Tecnica Spiegazione e-Series UR
Funzioni di sicurezza per il monitoraggio della velocità e della separazione (SSM - Speed and separation monitoring) SSM indica un robot che mantiene una distanza di separazione da qualsiasi operatore (umano). Ciò avviene monitorando la distanza tra il sistema robotico e gli ostacoli per garantire che la DISTANZA DI PROTEZIONE MINIMA sia assicurata. Solitamente, ciò viene realizzato utilizzando dispositivi di protezione sensibili (SPE), in cui in genere uno scanner laser di sicurezza rileva una o più intrusioni verso il sistema robotico.

Questa SPE provoca:

  1. modifica dinamica dei parametri per le funzioni di sicurezza di limitazione; o
  2. una condizione di arresto monitorato di sicurezza.

Quando viene rilevata un'intrusione al di fuori dell'area di rilevamento del dispositivo di protezione, al robot è consentito di:

  1. ripristinare i limiti della funzione di sicurezza normali "più alti" nel caso 1) di cui sopra
  2. riprendere l'operazione nel caso illustrato nel precedente punto 2)

Nel caso 2) 2), riprendere il funzionamento dopo un arresto monitorato di sicurezza; consultare le norme ISO 10218-2 e ISO/TS 15066 per ottenere informazioni sui requisiti.

Per facilitare l'SSM, i robot UR hanno la capacità di passare da un set di parametri all'altro per le funzioni di sicurezza con limiti configurabili (normale e ridotto). Il normale funzionamento può avvenire quando non viene rilevata alcuna intrusione. Può anche essere causato da piani di sicurezza/limiti di sicurezza. Con i robot UR è possibile utilizzare facilmente più zone di sicurezza. Ad esempio, una zona di sicurezza può essere utilizzata per "impostazioni ridotte" e un altro limite di zona viene utilizzato come input di arresto di sicurezza per il robot UR. I limiti ridotti possono anche includere un'impostazione ridotta per il tempo di arresto e i limiti di distanza di arresto, al fine di ridurre l'area di lavoro e l'ingombro.

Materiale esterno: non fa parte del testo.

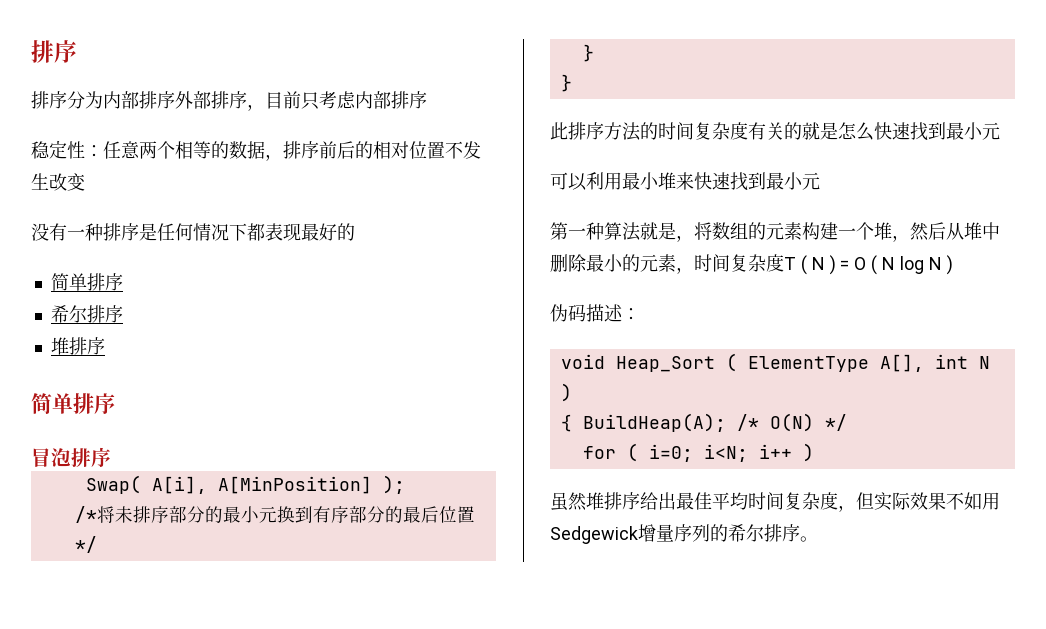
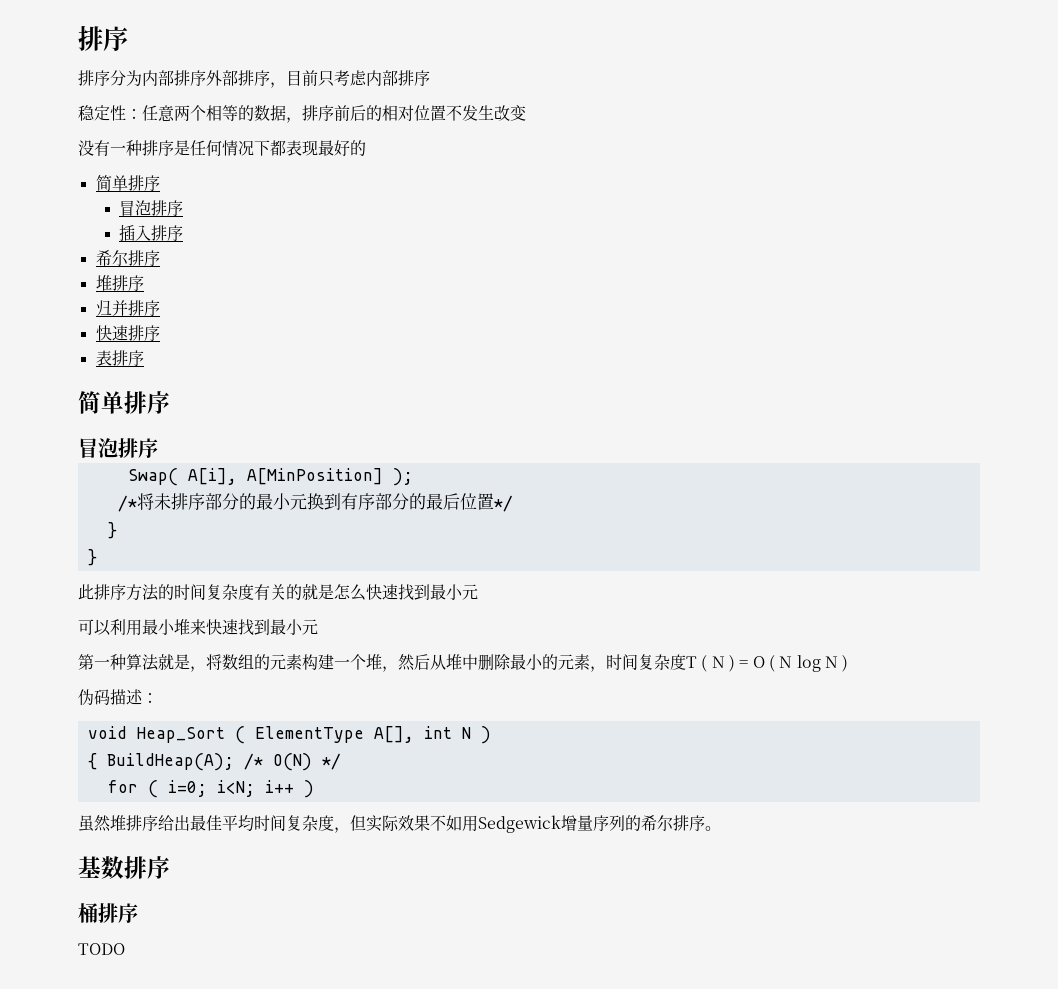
(123, 282) none -> [119,200,184,216] [119,224,184,241] // 冒泡排序 // 插入排序
(105, 346) none -> [95,300,160,316] [95,325,160,341] [95,350,144,366] // 归并排序 // 快速排序 // 表排序
(818, 539) none -> [78,856,170,879] [78,903,138,923] [78,943,125,955] // 基数排序 // 桶排序 // TODO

Operazione collaborativa edizione 2011, clausola 5.10.5

Tecnica Spiegazione e-Series UR
Limitazione di potenza e forza (PFL - Power and force limiting) per progettazione o controllo intrinseco La modalità di esecuzione della PFL è a discrezione del produttore del robot. Il design del robot e/o le funzioni di sicurezza limitano il trasferimento di energia dal robot a una persona. Se un parametro limite viene superato, il robot si arresta. Le applicazioni PFL richiedono di considerare l'APPLICAZIONE DEL ROBOT (inclusi l'attuatore finale e il/i componente/i in lavorazione), in modo da evitare che un contatto provochi lesioni. Lo studio ha valutato le pressioni all'INSORGENZA del dolore, non delle lesioni. Vedere Allegato A. Vedere Attuatori finali ISO/TR 20218-1. I robot UR sono robot che limitano la potenza e la forza specificamente progettati per consentire applicazioni collaborative in cui il robot potrebbe entrare in contatto con una persona senza causare lesioni. I robot UR dispongono di funzioni di sicurezza che possono essere utilizzate per limitare il movimento, la velocità, la quantità di moto, la forza, la potenza e altre funzionalità del robot. Queste funzioni di sicurezza vengono utilizzate nell'applicazione del robot per ridurre le pressioni e le forze causate dall'attuatore finale e dal/i componente/i in lavorazione.